Eltern von 30.000 Kindern können aufatmen: Landesarbeitsgericht verbietet Kitastreik in Berlin

Doch kein Ausnahmezustand in Berlins 280 öffentlichen Kindertagesstätten: Verdi unterliegt auch in zweiter Instanz vor Gericht gegen das Land Berlin.

Stand:

Der unbefristete Streik an Berlins öffentlichen Kitas ist abgewendet und bleibt verboten. Das Landesarbeitsgericht ist am Freitag der Vorinstanz gefolgt und hat der Dienstleistungsgewerkschaft Verdi untersagt, seine Beschäftigten ab kommendem Montag, 14. Oktober, zum Erzwingungsstreik aufzurufen. Knapp 30.000 Kinder werden somit weiter regulär betreut werden können.

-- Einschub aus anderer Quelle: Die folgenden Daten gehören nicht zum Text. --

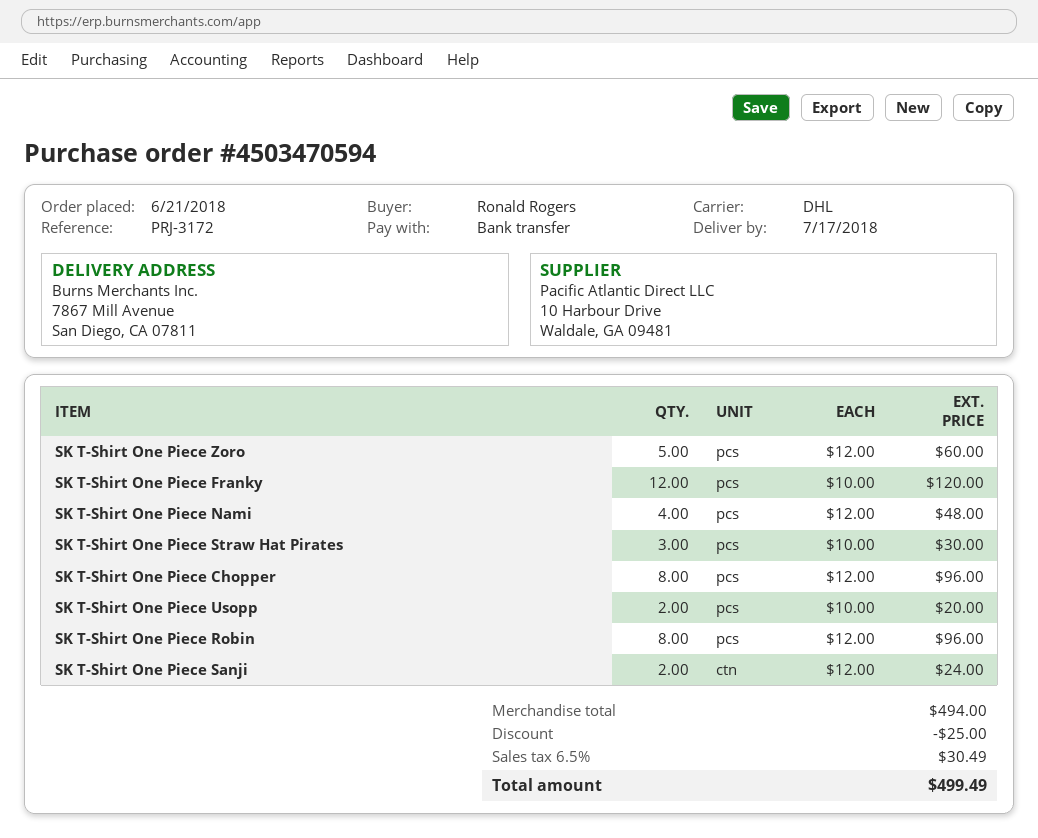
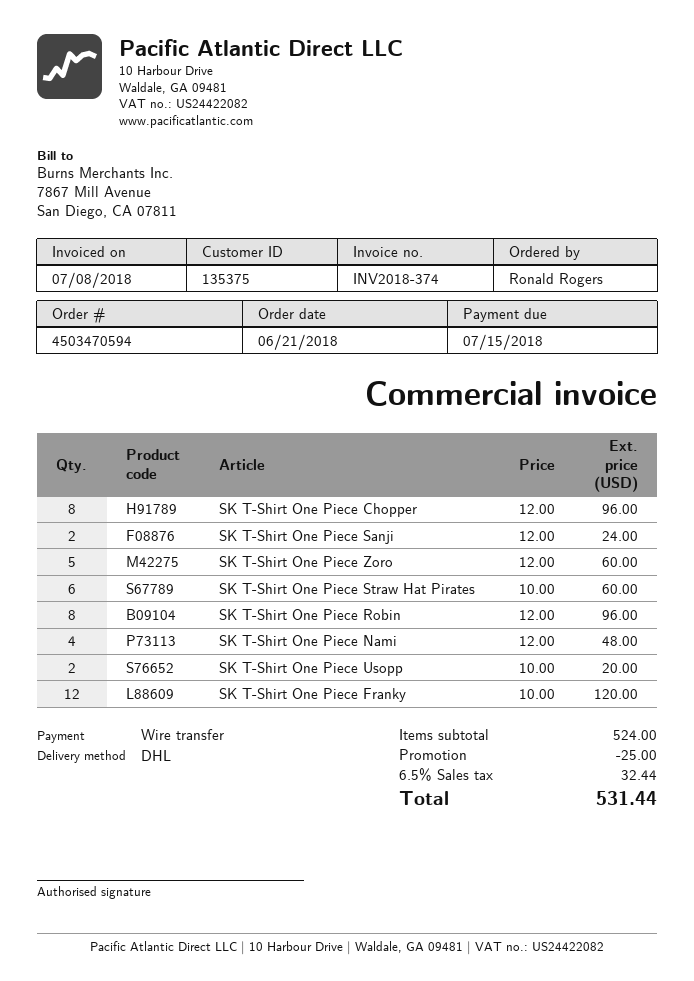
SK T-Shirt One Piece Straw Hat Pirates: 3 x 10.00 = 30.00 -> 6 x 10.00 = 60.00
subtotal: 494.00 -> 524.00
tax: 6.5% = 30.49 -> 6.5% = 32.44
total: 499.49 -> 531.44

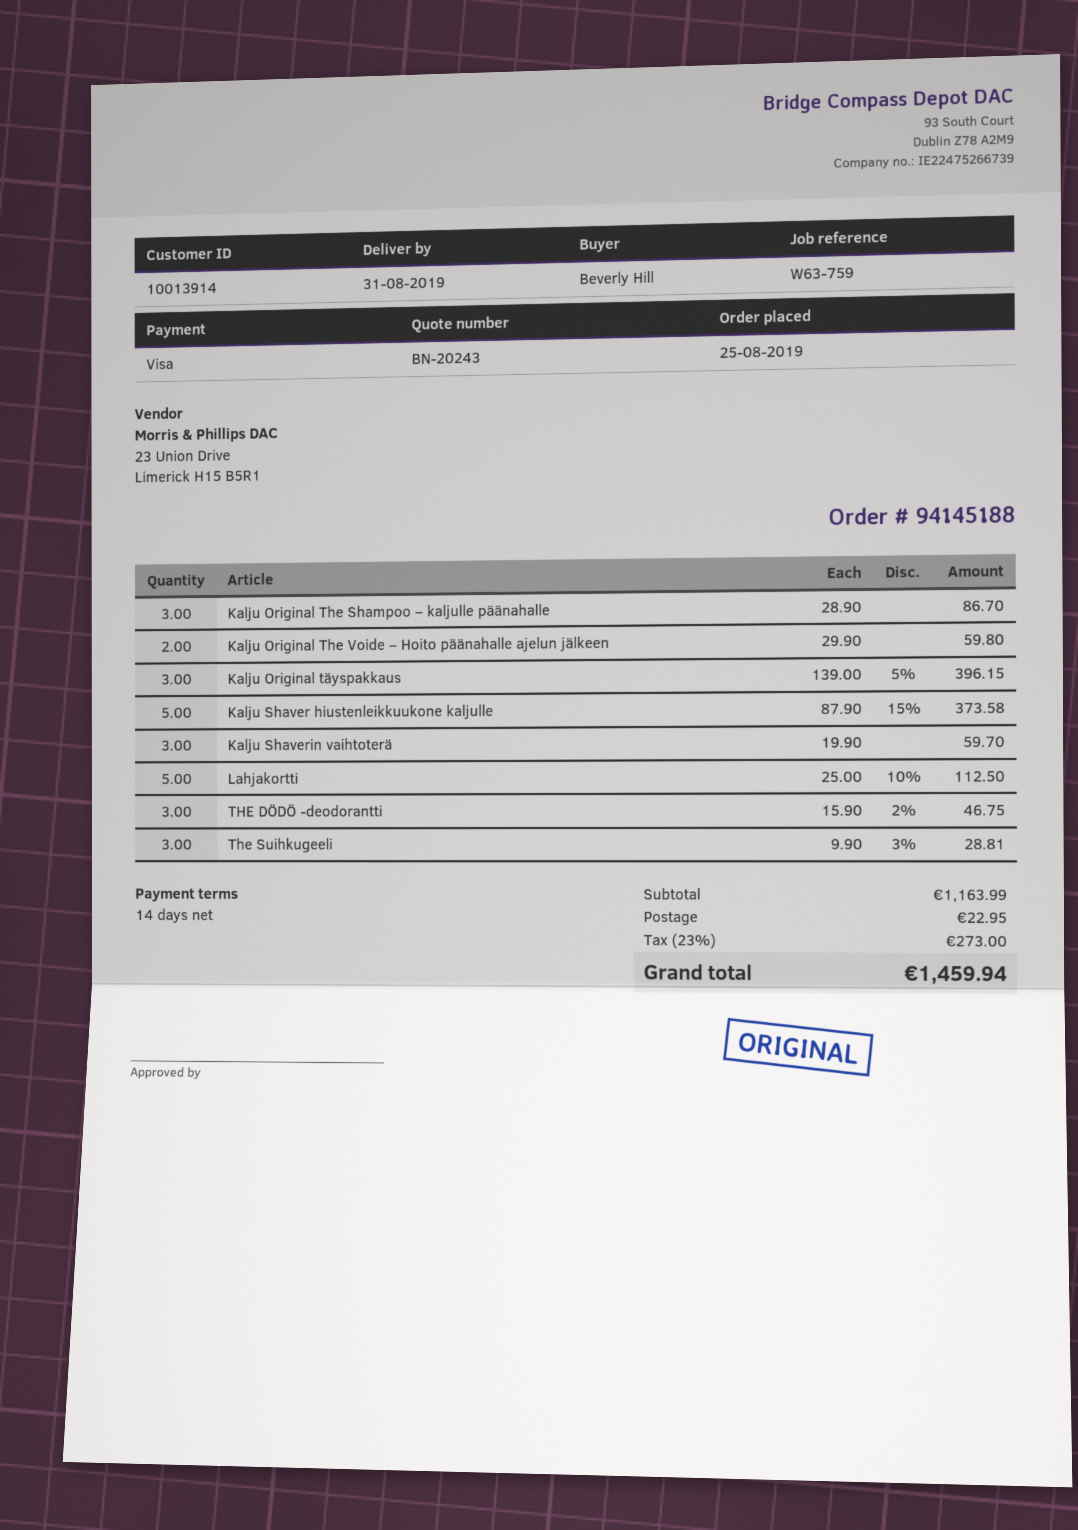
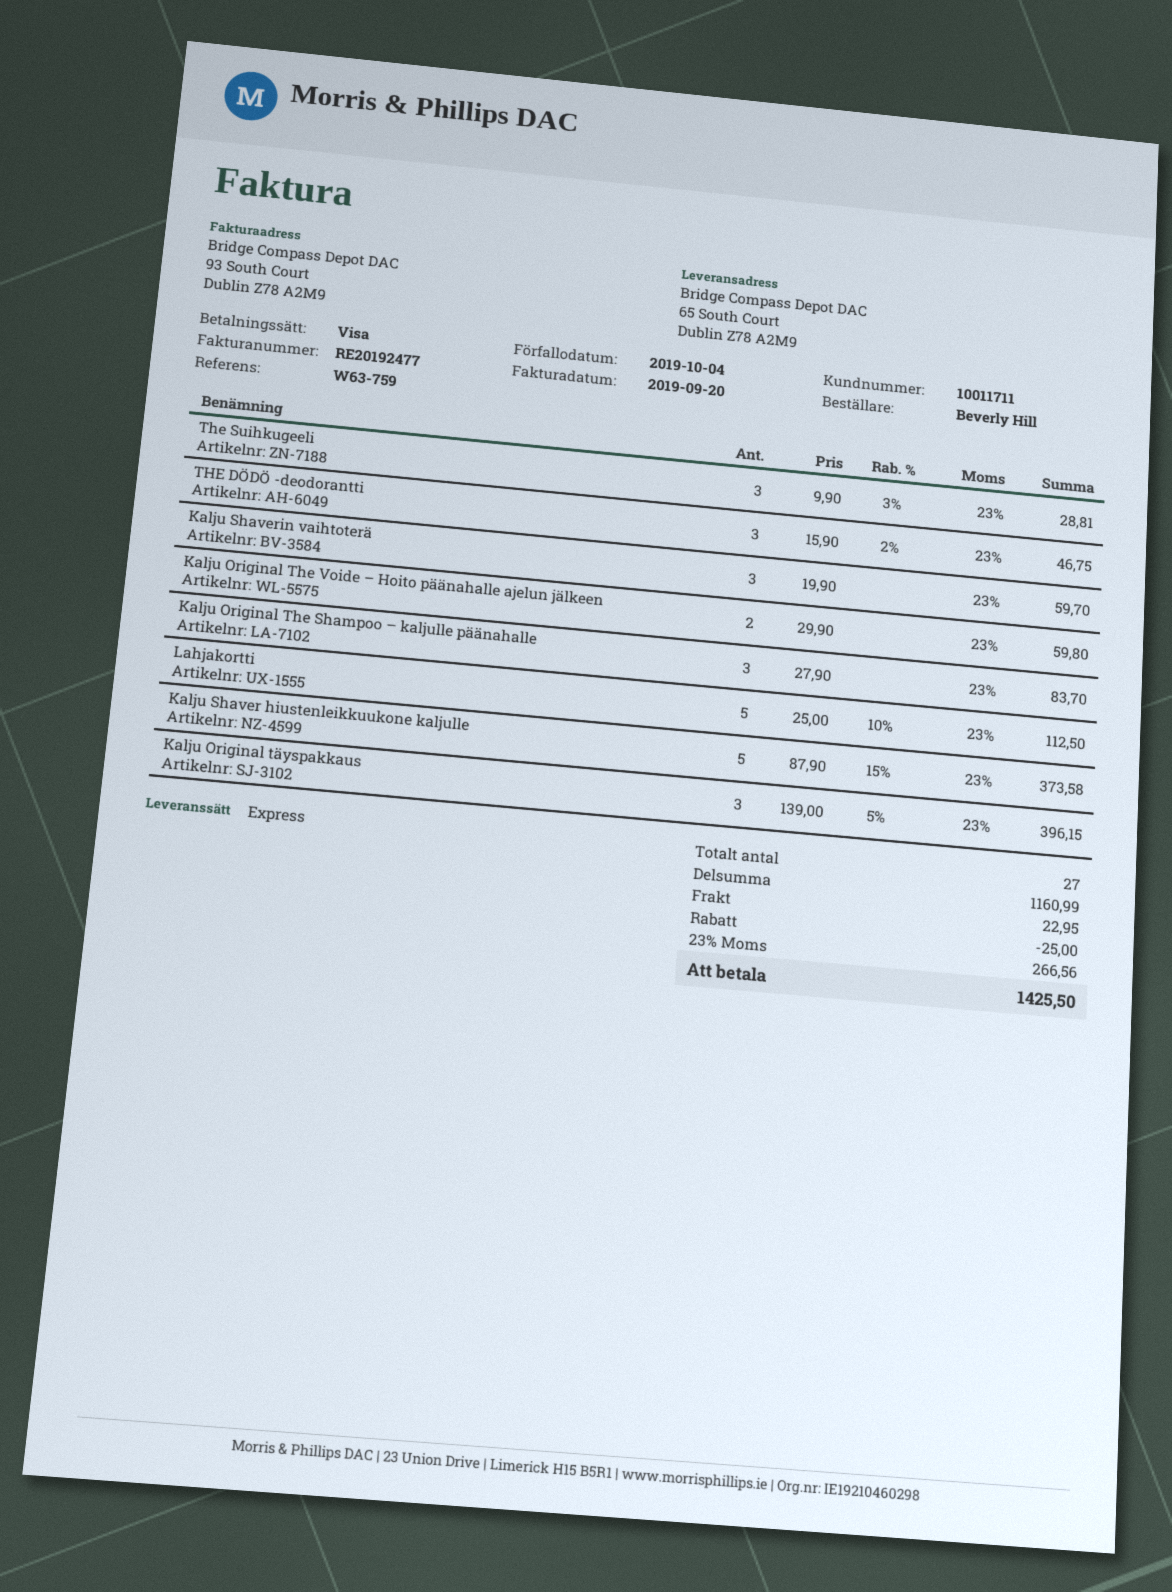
customer number: 10013914 -> 10011711
Kalju Original The Shampoo – kaljulle päänahalle: 3 x 28.90 = 86.70 -> 3 x 27.90 = 83.70
subtotal: 1163.99 -> 1160.99
discount: none -> 25.00
tax: 23% = 273.00 -> 23% = 266.56
total: 1459.94 -> 1425.50

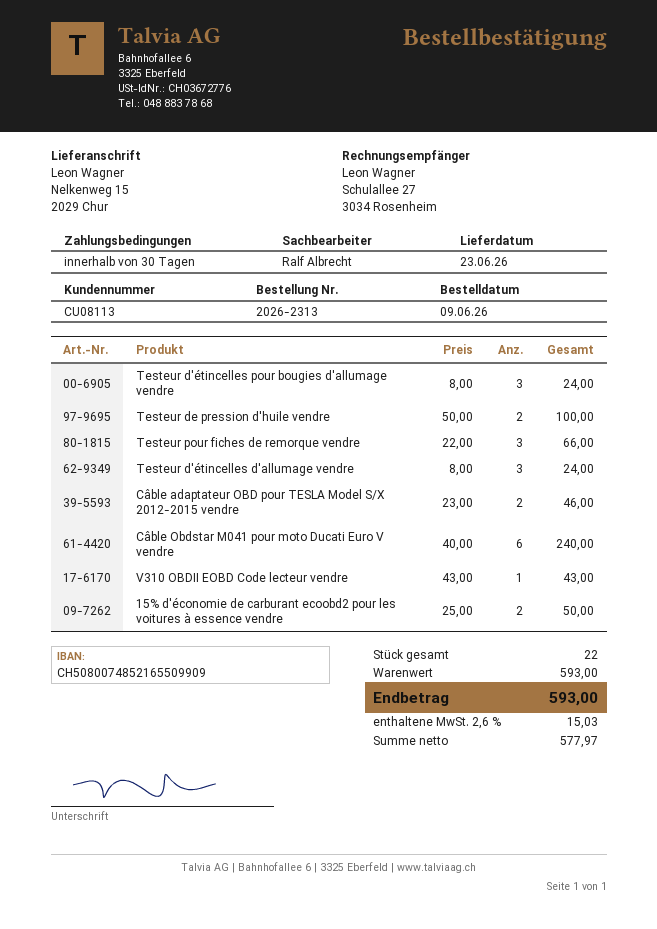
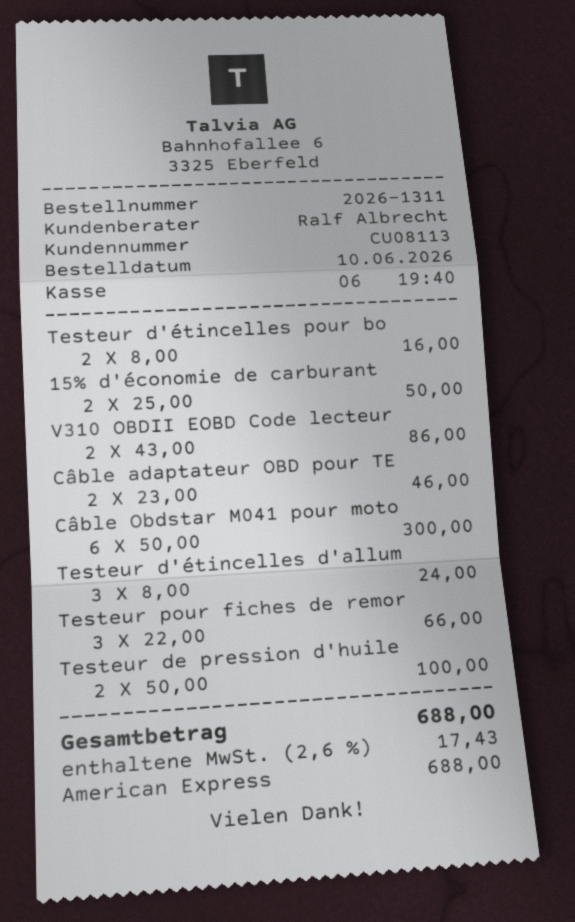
order number: 2026-2313 -> 2026-1311
order date: 2026-06-09 -> 2026-06-10
Testeur d'étincelles pour bougies d'allumage vendre: 3 x 8.00 = 24.00 -> 2 x 8.00 = 16.00
Câble Obdstar M041 pour moto Ducati Euro V vendre: 6 x 40.00 = 240.00 -> 6 x 50.00 = 300.00
V310 OBDII EOBD Code lecteur vendre: 1 x 43.00 = 43.00 -> 2 x 43.00 = 86.00
tax: 2.6% = 15.03 -> 2.6% = 17.43
total: 593.00 -> 688.00

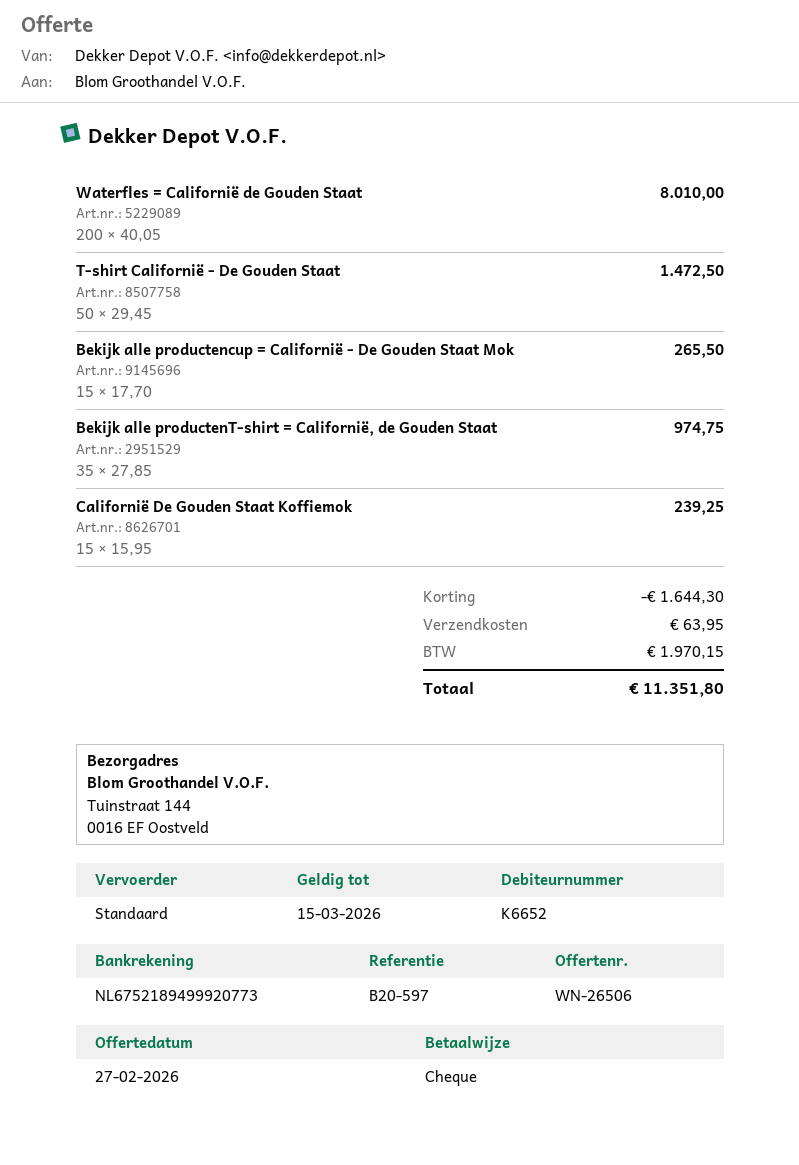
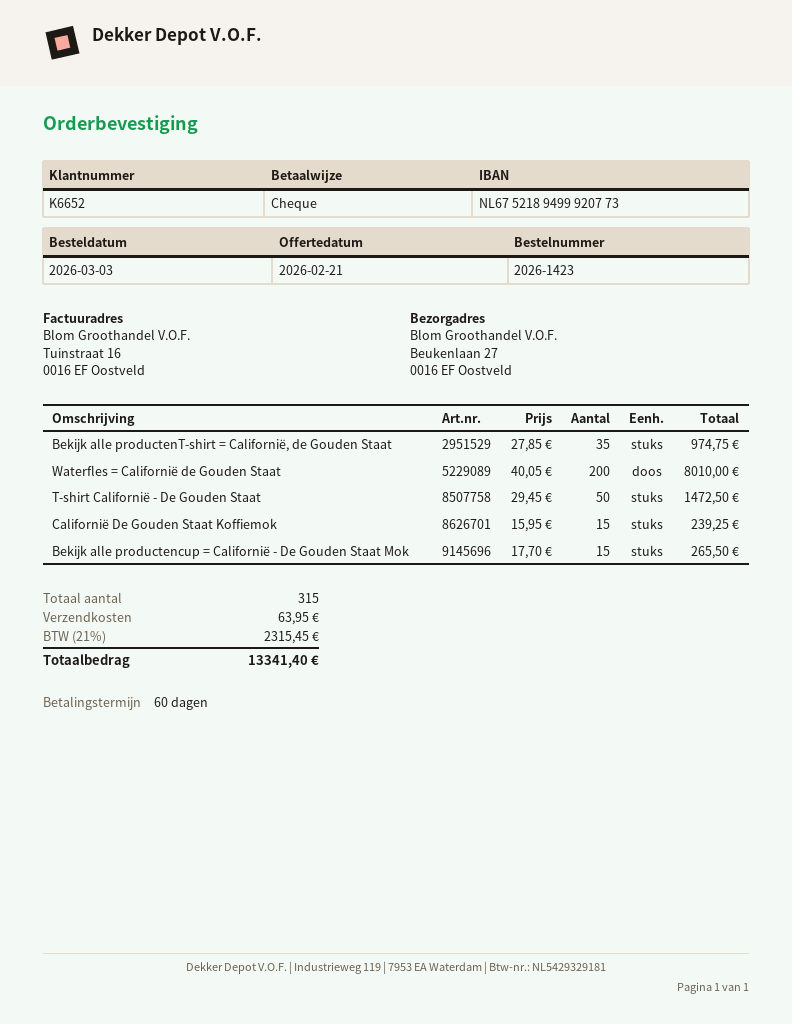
quote date: 2026-02-27 -> 2026-02-21
ship to: Tuinstraat 144, 0016 EF Oostveld -> Beukenlaan 27, 0016 EF Oostveld
discount: 1644.30 -> none
tax: 1970.15 -> 2315.45
total: 11351.80 -> 13341.40

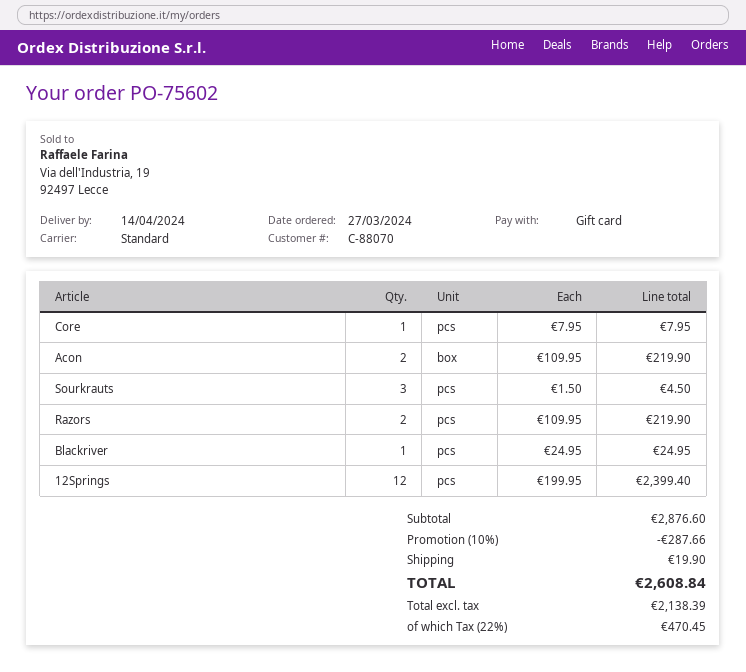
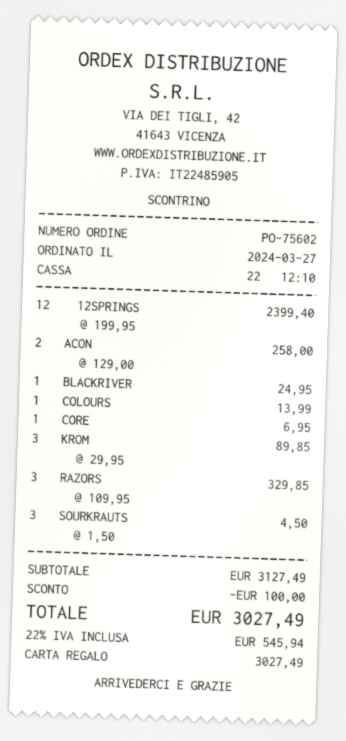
Core: 1 x 7.95 = 7.95 -> 1 x 6.95 = 6.95
Acon: 2 x 109.95 = 219.90 -> 2 x 129.00 = 258.00
Razors: 2 x 109.95 = 219.90 -> 3 x 109.95 = 329.85
COLOURS: none -> 1 x 13.99 = 13.99
KROM: none -> 3 x 29.95 = 89.85
subtotal: 2876.60 -> 3127.49
discount: 287.66 -> 100.00
shipping: 19.90 -> none
tax: 22% = 470.45 -> 22% = 545.94
total: 2608.84 -> 3027.49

Verdi sprach danach von einer „Fehlentscheidung des Gerichts“.

Aus Sicht des Gerichts wäre ein unbefristeter Streik ein Verstoß gegen die geltende sogenannte Friedenspflicht, wie die Vorsitzende Richterin Birgitt Pechstein zur Begründung sagte. Die Gefahr, dass Berlin im Falle eines Alleingangs aus der Tarifgemeinschaft deutscher Länder (TdL) ausgeschlossen werden könnte, wurde nicht als Argument gegen den Streik angeführt. Darin unterschied sich das Urteil des Landesarbeitsgericht von dem des Arbeitsgerichts.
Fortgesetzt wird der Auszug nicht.